Wednesday, July 03, 2013

3-Jul-13: Educating the next generation: an early-summer reflection on asymmetry

From the Hebrew University of Jerusalem website
It's a perfect summer afternoon here in Jerusalem. Sky fiercely blue; sun shining and very warm, with the first hints of the wonderful Jerusalem breezes that make evenings here such a pleasure. 

A good moment to pause, while we take stock of some of the turbulence happening in the neighbourhood:
and on and on. It's not a quiet area where we live, and has not been in the past. But for now, at least, we have the privilege of being in an island of calm and quiet achievement.

Achievement? Yes. After the anger and hatred and killing and confrontation have spent themselves, it's education on which we hang our hopes for a better future. And we have a thought to share about this.

In the framework of the generations-long conflict between the Arabs and Israel, the role played by education has been stunningly asymmetrical. We know the word is used - we would say greatly overused - to characterize the efficiency and effectiveness of a well-organized Israeli military versus the Arab irregulars, the terror gangs, the religiously-inspired masses with blood and jihad on their minds. 

But it's not only the ongoing war against the terrorists that expresses this asymmetry. It's also what the people on the other side do to their children in the name of a whole range of values: religious, national, historical, honor-related and on and on. 

We wrote last month about the sickening annual phenomenon of Palestinian Arab summer camps where children are trained under the auspices of Islamic Jihad in how to kill and kidnap Israelis ["18-Jun-13: They want their children to become killers and they say why. The rest of us are left with questions"]. Hamas have a parallel 'educational' stream of their own each summer which we invite you to read about ["Hamas: 100,000 children to train at military camps this summer", Washington Times, June 19, 2013]. The appalling things the Palestinian Arab leadership does to its own continuing generation are satanic. Why there is so little outrage about this - in the Arab world, in other places - is beyond our comprehension. 

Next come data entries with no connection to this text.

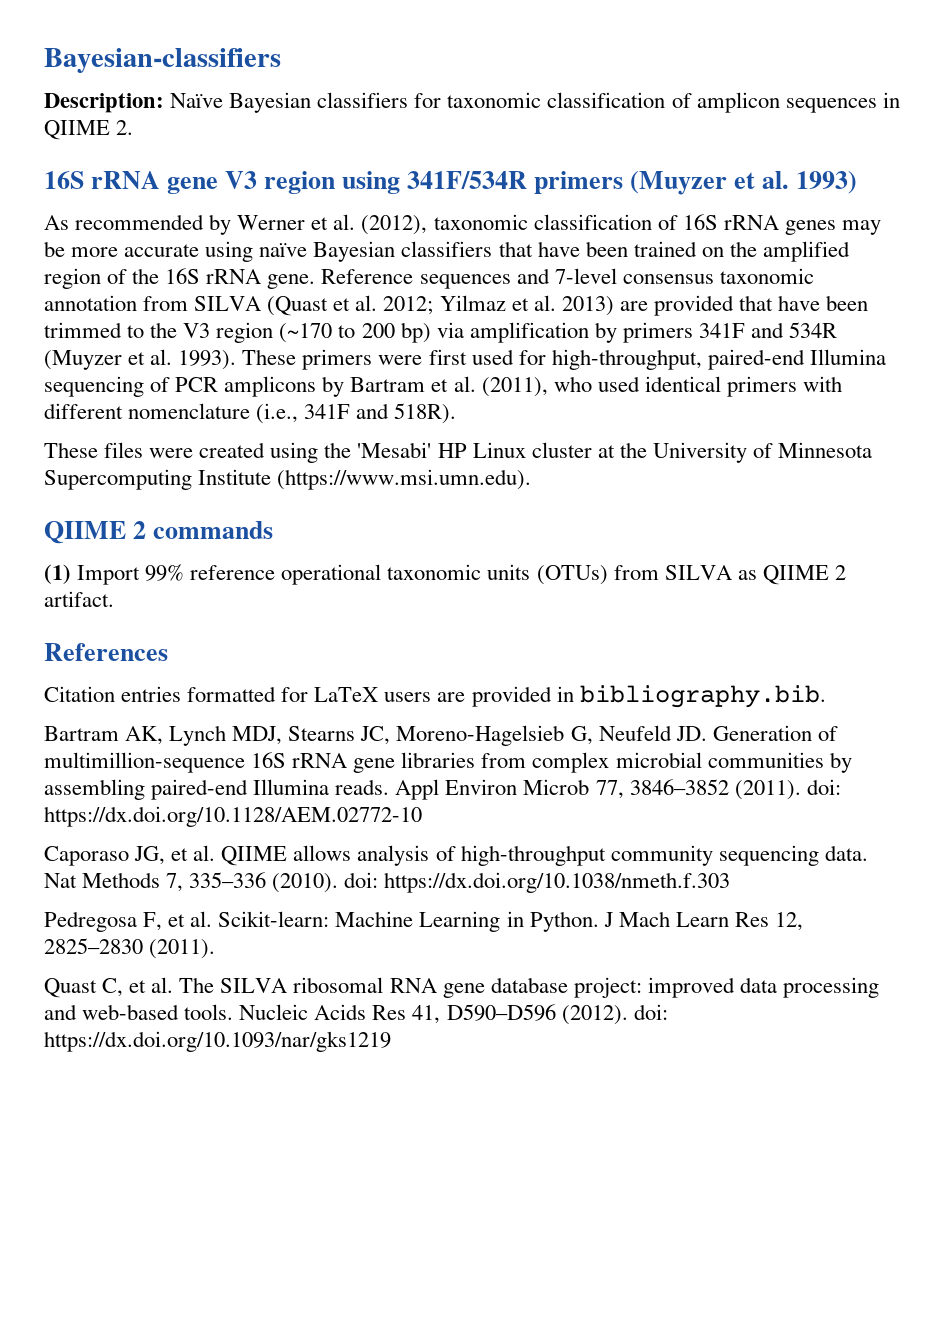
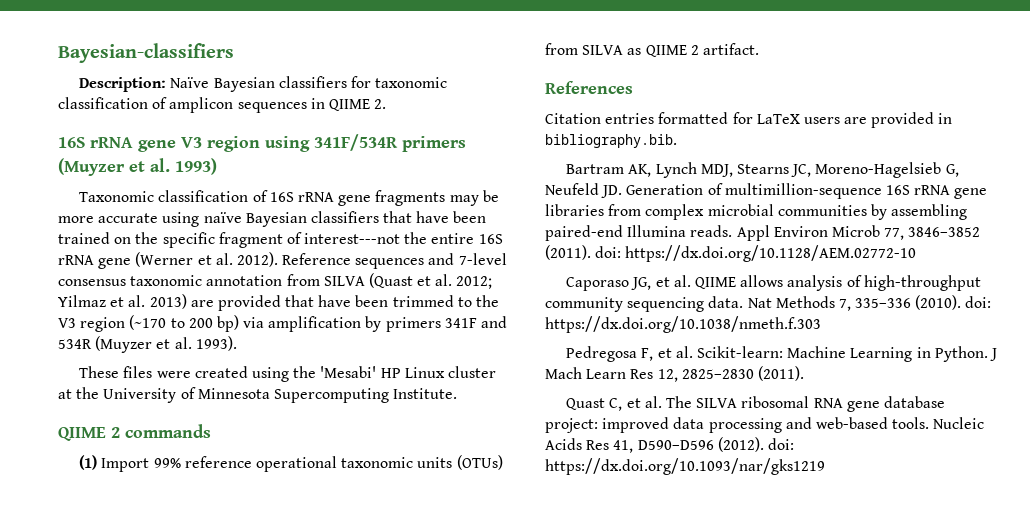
- As recommended by Werner et al. (2012), taxonomic classification of 16S rRNA genes may be more accurate using naïve Bayesian classifiers that have been trained on the amplified region of the 16S rRNA gene.
+ Taxonomic classification of 16S rRNA gene fragments may be more accurate using naïve Bayesian classifiers that have been trained on the specific fragment of interest---not the entire 16S rRNA gene (Werner et al. 2012).
- These primers were first used for high-throughput, paired-end Illumina sequencing of PCR amplicons by Bartram et al. (2011), who used identical primers with different nomenclature (i.e., 341F and 518R).
- These files were created using the 'Mesabi' HP Linux cluster at the University of Minnesota Supercomputing Institute (https://www.msi.umn.edu).
+ These files were created using the 'Mesabi' HP Linux cluster at the University of Minnesota Supercomputing Institute.

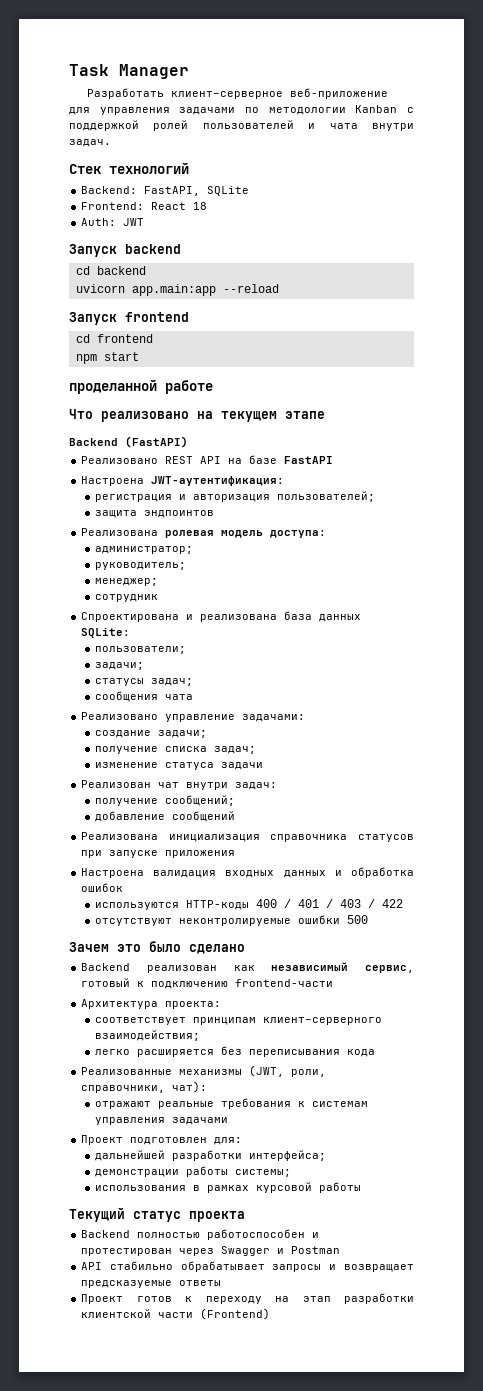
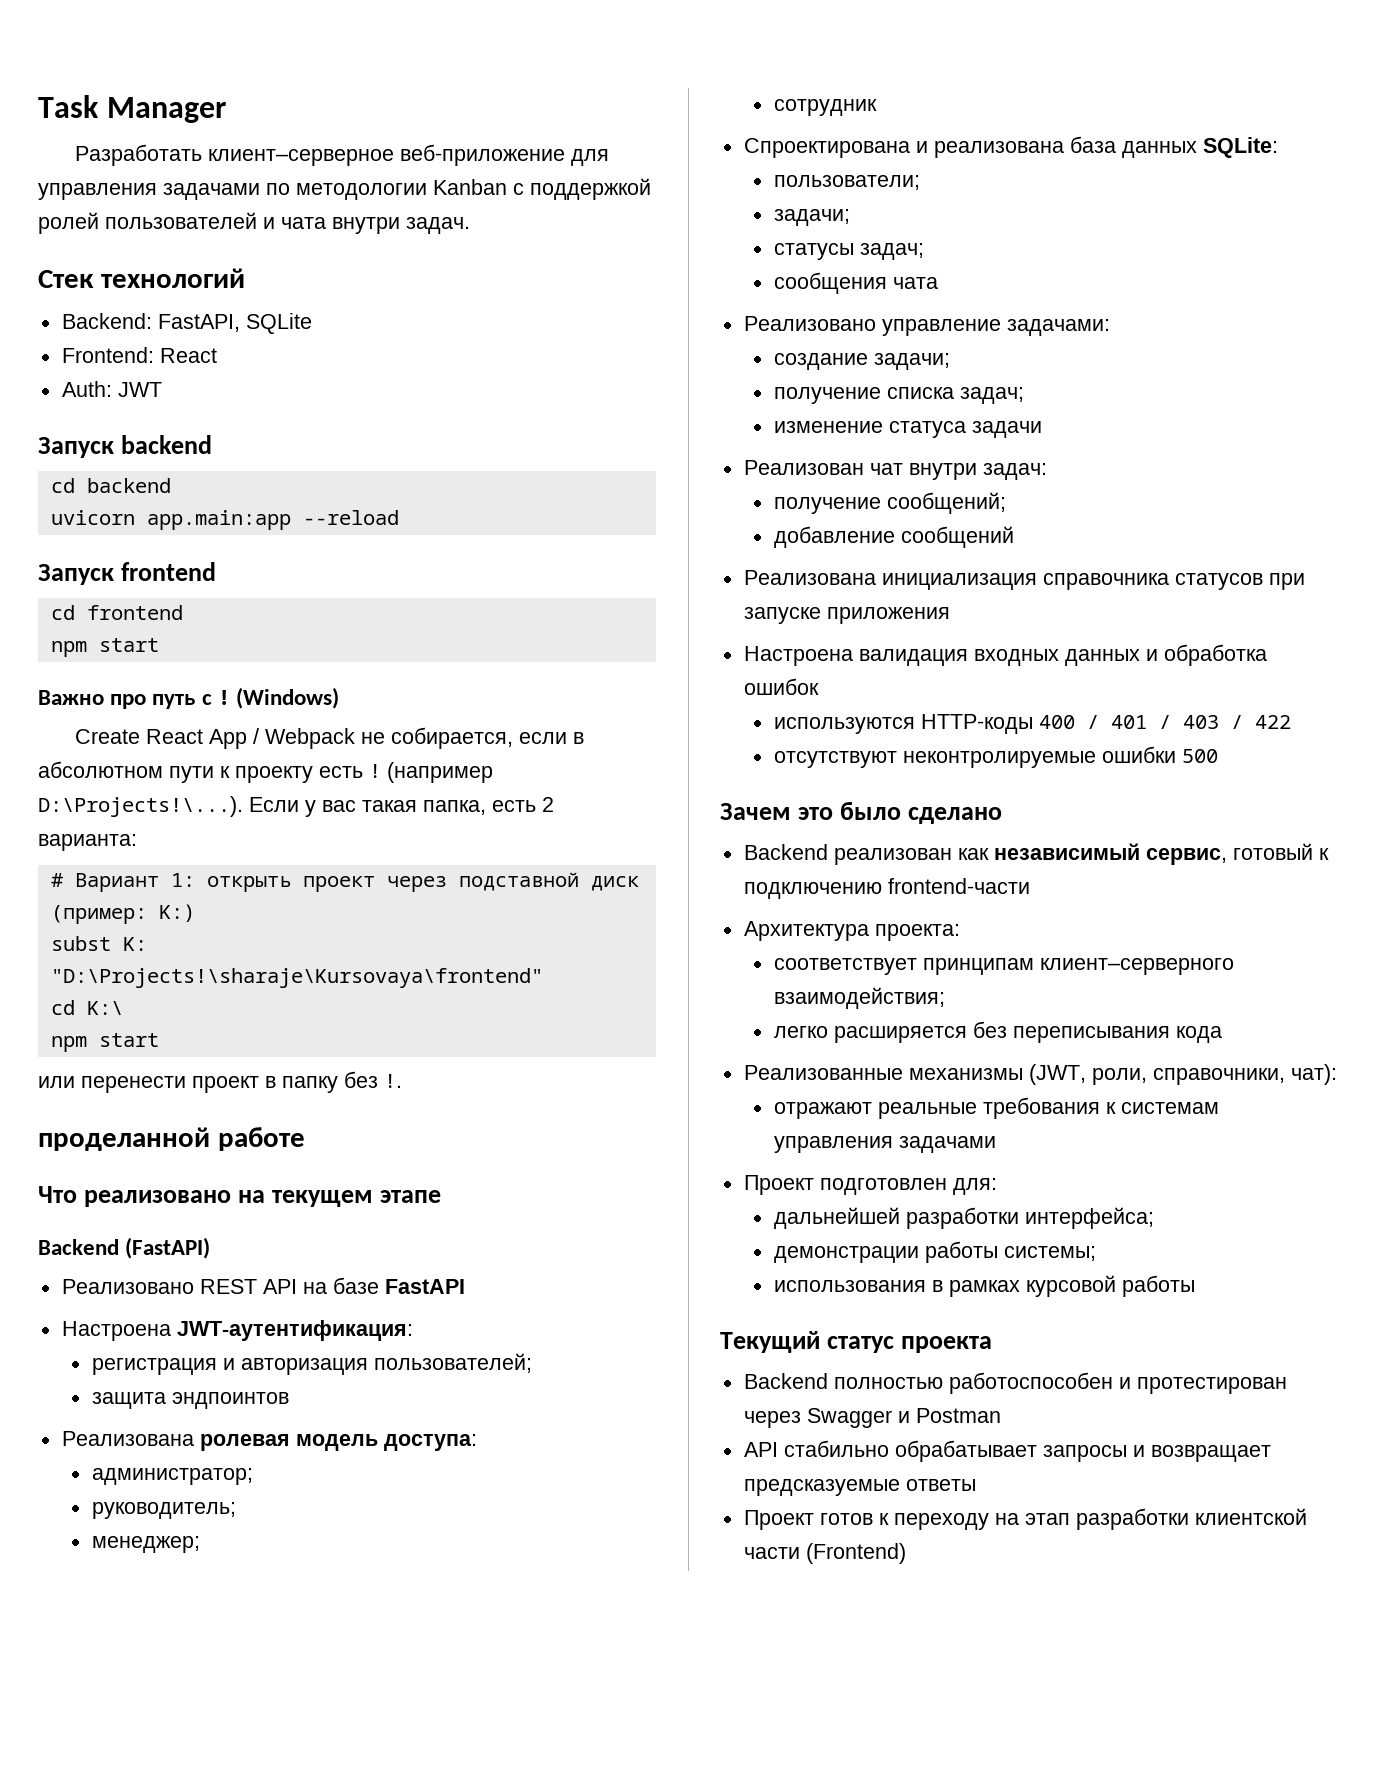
- Frontend: React 18
+ Frontend: React
+ Важно про путь с ! (Windows)
+ Create React App / Webpack не собирается, если в абсолютном пути к проекту есть ! (например D:\Projects!\...). Если у вас такая папка, есть 2 варианта:
+ # Вариант 1: открыть проект через подставной диск (пример: K:)
+ subst K: "D:\Projects!\sharaje\Kursovaya\frontend"
+ cd K:\
+ npm start
+ или перенести проект в папку без !.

But our intentions here are optimistic. The latest Center for World University Rankings were issued yesterday. The global Top 100 are arrayed in a table that focus on these measures: 
  1. Quality of faculty members, measured by the number of academics who have won major international awards, prizes, and medals
  2. Publications, measured by the number of research papers appearing in reputable international journals
  3. Influence, measured by the number of research papers appearing in highly-influential journals
  4. Citations, measured by the number of highly-cited research papers
  5. Patents, measured by the number of international patent filings
  6. Alumni employment, measured by the number of a university's alumni who currently hold CEO positions at the world's top 2000 public companies relative to the university's size
  7. Quality of education, measured by the number of a university's alumni who have won major international awards, prizes, and medals relative to the university's size.
The rankings aim to 
provide the most comprehensive university rankings available, which are trusted by students, academics, university administrators, and government officials from around the world [source]
The organization that does the tallying and comparing is based, a little surprisingly perhaps, in Jeddah KSA. For the acronym-challenged, that would be Jedda, Kingdom of Saudi Arabia. (Check it out.) And while a herd of academics (we mean you too, Prof. Stephen Hawking) and universities from all over Europe, the US and the Arab world are engaged in the frenetic boycotting of their counterparts in this tiny land of ours, the bean-counters who objectively and metrically determine which institutions of higher education do the very best job in an intensely competitive field, have done their sums and researched their investigations and... four Israeli universities are in that Top 100 for 2013. 

Not bad at all.

Now no one is going to suggest that having four Israelis in the Top 100 changes anything, or anything much. But let's think together about what it might indicate. Israelis - and particularly those segments that are active participants in university life - carry one of the heaviest burdens anywhere of serving in an active military defence of their society, including long compulsory military service followed by decades of reserves duty. Vast swathes of the national budget go there too. But notwithstanding, the urge to educate, to get educated, to master important fields and - we believe - to make a contribution produces a fiercely productive and vibrant environment. 

So our sincere compliments to the Hebrew University of Jerusalem (ranked number 21 in the world), the Weizmann Institute of Science, Rehovot (number 33), Tel Aviv University (57) and Technion Israel Institute of Technology in Haifa (number 66). 

Incidentally, if you look at the rankings by country, you see this:
  • United States institutions account for 57 of the top 100
  • England and Japan: 6 each of the top 100
  • Franceof the top 100
  • Israel and Canada: 4 each of the top 100
But if you factor in the respective populations of the countries in the upper part of the table, and weight the number of Top 100 schools by the population factor, which is what we just did, you get this entirely unofficial ranking:

1. Israel
2. US
3. Canada
4. England
5. France
6. Japan

Now we're not suggesting this approach is more valid, or even valid at all, compared with the published table. But it certainly provides a different indicator of a bright and constructive future than the attendance figures at those Palestinian Arab hate camps do.